● **Task to complete**
Word for word, copy out the data below, omitting pictures.

● **Records shown**
::::

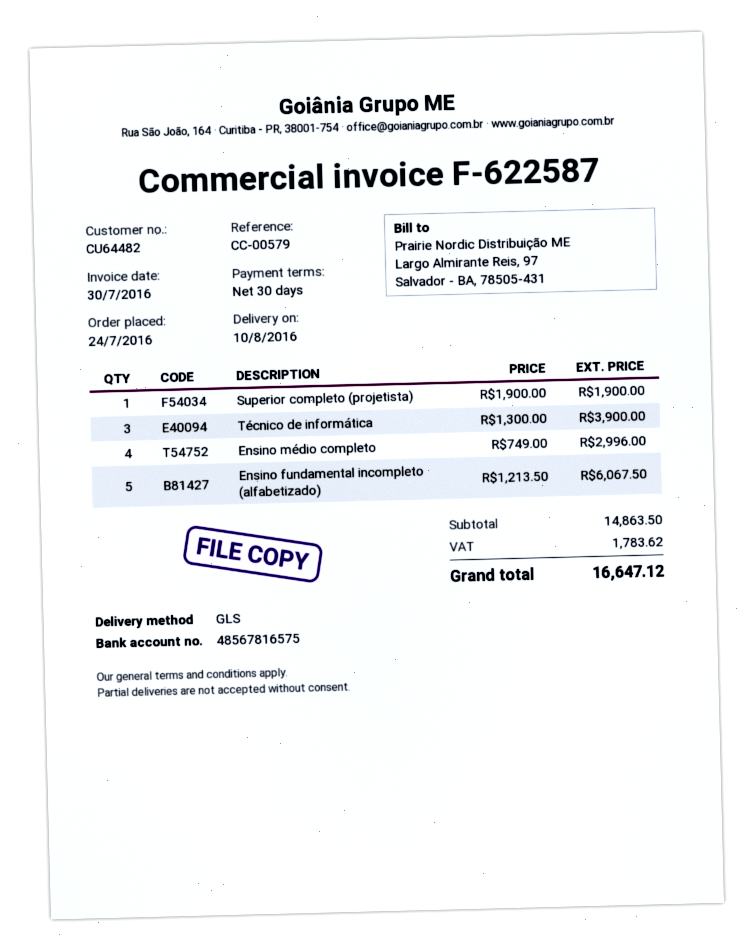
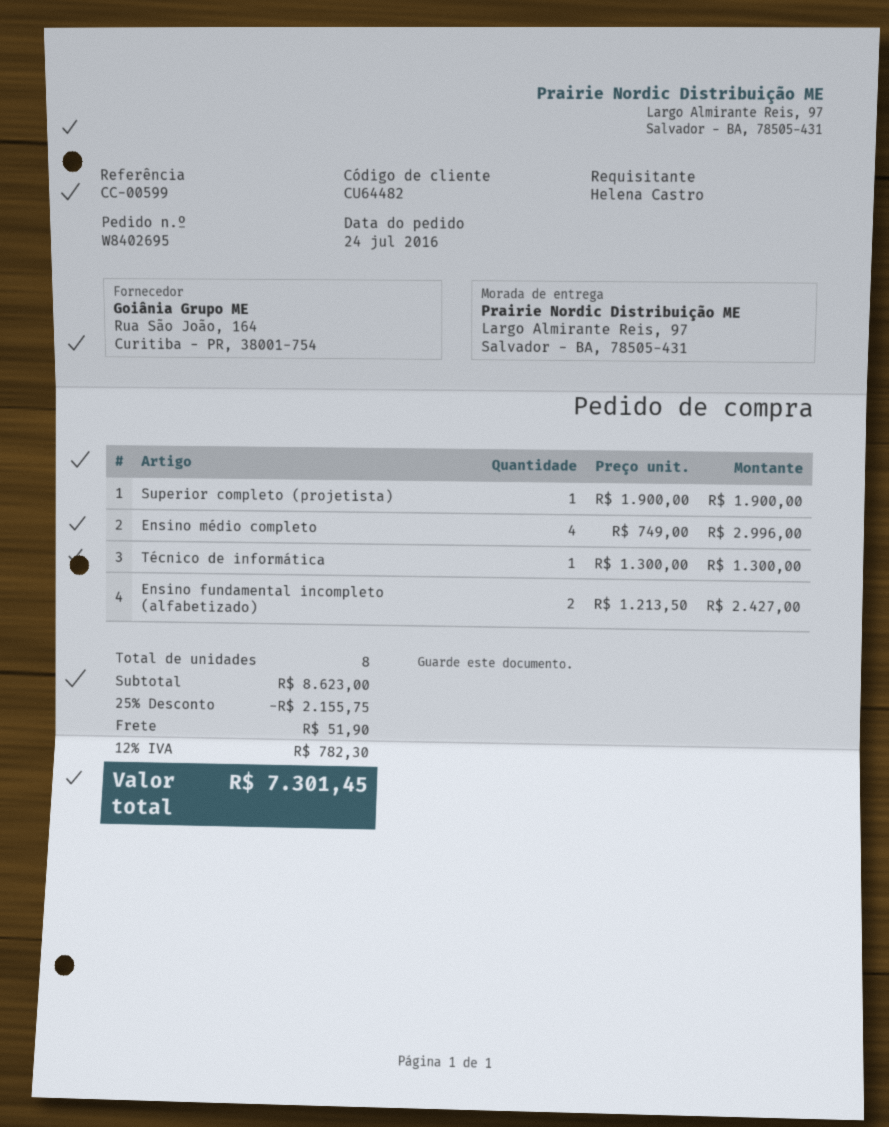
reference: CC-00579 -> CC-00599
Técnico de informática: 3 x 1300.00 = 3900.00 -> 1 x 1300.00 = 1300.00
Ensino fundamental incompleto (alfabetizado): 5 x 1213.50 = 6067.50 -> 2 x 1213.50 = 2427.00
subtotal: 14863.50 -> 8623.00
discount: none -> 25% = 2155.75
shipping: none -> 51.90
tax: 1783.62 -> 782.30
total: 16647.12 -> 7301.45

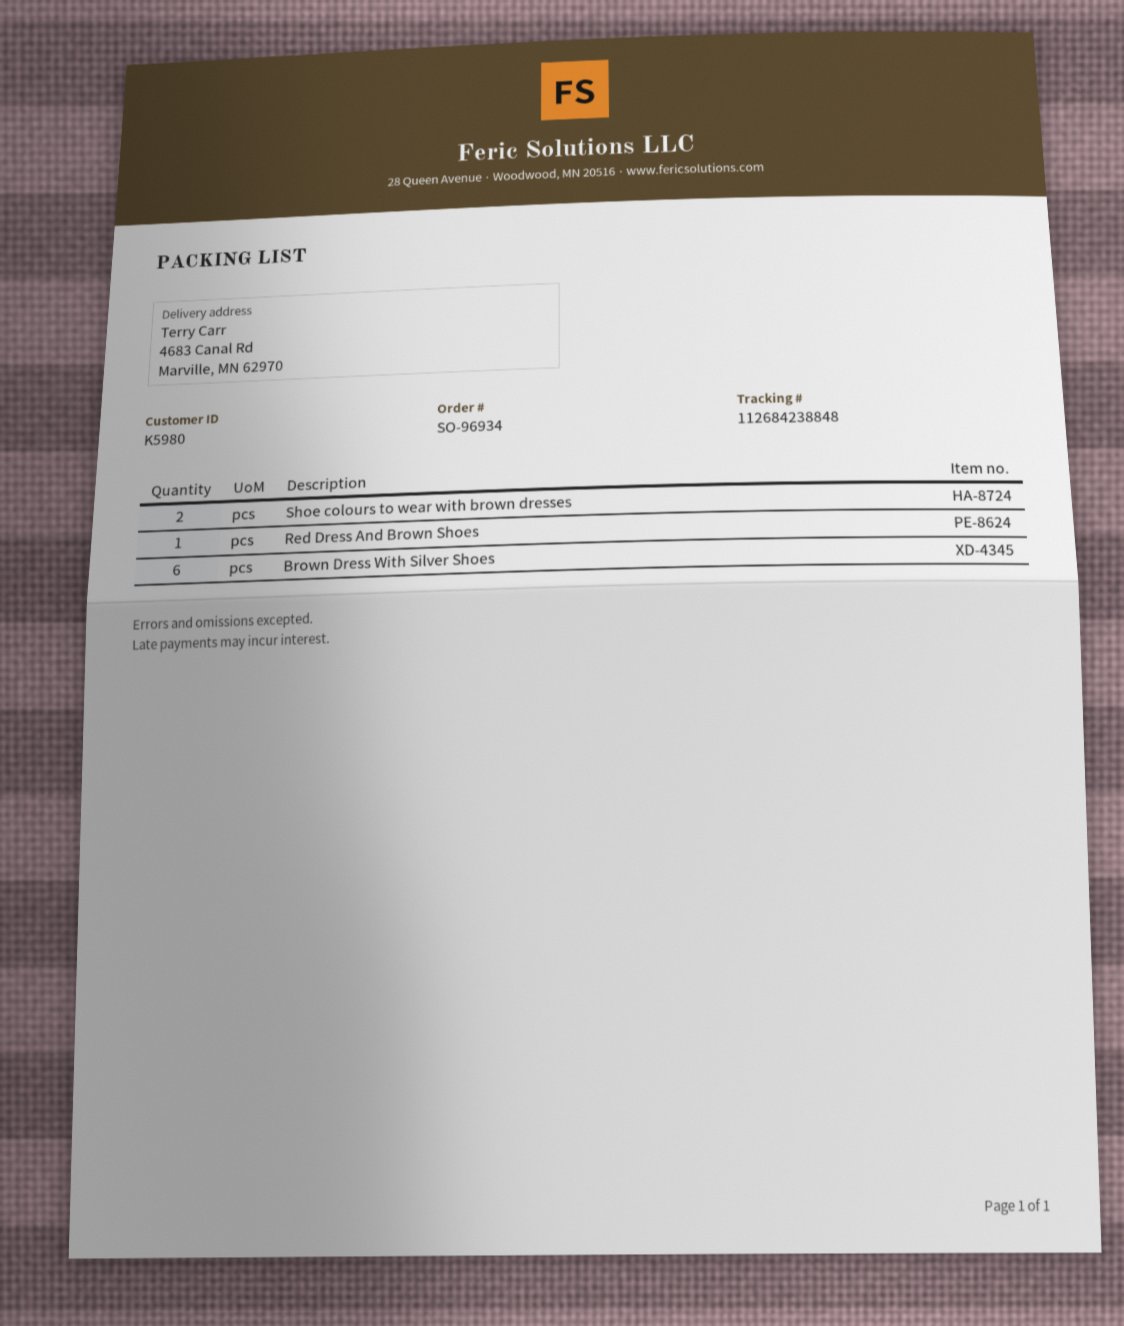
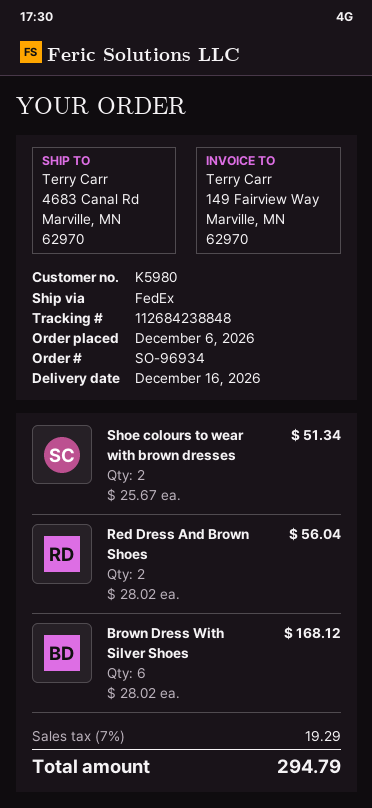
Red Dress And Brown Shoes: 1 -> 2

::::

● **Solved exercise**
reference: CC-00579 -> CC-00599
Técnico de informática: 3 x 1300.00 = 3900.00 -> 1 x 1300.00 = 1300.00
Ensino fundamental incompleto (alfabetizado): 5 x 1213.50 = 6067.50 -> 2 x 1213.50 = 2427.00
subtotal: 14863.50 -> 8623.00
discount: none -> 25% = 2155.75
shipping: none -> 51.90
tax: 1783.62 -> 782.30
total: 16647.12 -> 7301.45

Red Dress And Brown Shoes: 1 -> 2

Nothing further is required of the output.